The literal translation for my title is, My Spanish-Jewish woman. My mother and grandmother were born and raised in southern Spain, and my great grandmother in Morocco. The machismo present in both cultures runs deep and it was the stuff of everyday life for these women, inside and out of the home. The moment they were were born their lives were already preordained. Important to keeping the Jewish faith alive, marriage was arranged and carried out as soon as they were of age, after which they simply became property of their husbands. Personal ambitions and opinions were abandoned, and any movement outside the home was contingent on permission from male family members. Gender dictated activity, with the primary function being that of caretaker and of raising a family.

This isn’t a new theme. It’s the same leitmotif present wherever there is an authoritarian religion ruled by dogma. Yet, when it’s what you grow up with, it becomes real and personal. As a young girl I remember the stories my mother would tell about her childhood; how sad she thought it was that she was not allowed many “normal” activities like us, or to go anywhere apart from school, and how strict her father was with her but not with her brothers. I remember the old photos of my mother dressed up like a doll or a princess by her aunts, dressmakers at the time. They would take her out to display during local festivals or carnival in the streets, where on lookers could admire the designs of my aunts and the beauty of my young mother. After these events my mother remembered she would fall ill every time, and grew up believing it was the evil eye being cast upon her. I remember feeling frustrated trying to comprehend this constant obedience and obsession with doing the right thing and portraying an image of perfection that was only visible to (and only for the benefit of) those observing from afar. These stories had always resonated with me and are what inspired me to wrestle with portraying the irrationality of this patriarchal society.
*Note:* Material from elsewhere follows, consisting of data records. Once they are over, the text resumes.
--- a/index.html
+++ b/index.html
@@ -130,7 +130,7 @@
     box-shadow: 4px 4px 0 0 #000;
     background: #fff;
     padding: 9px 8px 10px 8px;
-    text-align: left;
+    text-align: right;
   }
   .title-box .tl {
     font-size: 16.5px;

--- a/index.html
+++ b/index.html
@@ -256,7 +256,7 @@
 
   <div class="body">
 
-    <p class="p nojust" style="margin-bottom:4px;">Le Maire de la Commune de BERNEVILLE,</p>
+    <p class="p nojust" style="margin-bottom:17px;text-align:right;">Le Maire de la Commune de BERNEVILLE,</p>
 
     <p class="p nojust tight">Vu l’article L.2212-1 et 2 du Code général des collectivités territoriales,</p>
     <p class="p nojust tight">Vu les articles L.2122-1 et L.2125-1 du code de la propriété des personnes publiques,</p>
My intention was to represent these women by depicting the strength and dignity they displayed daily, through customs, ceremonies, their own culture and the society they lived in. Using montages of antique family photos and mixing those with symbols, arranged collage elements, painting and drawing, I wanted to invoke the surreal aspect that their mundane lives took on, and the intricate laboriousness of life in the shadows, behind man´s absurd ideals of what a woman was.

Through these paintings I attempted for their voices to be heard, their presence to be felt, and the footprints their existence left behind to be acknowledged. I also wanted this series to serve as a reminder that male chauvinism still is pervasive in many cultures and religions, and as awareness that we as women have the ability to change these constructs starting in our homes and immediate environments.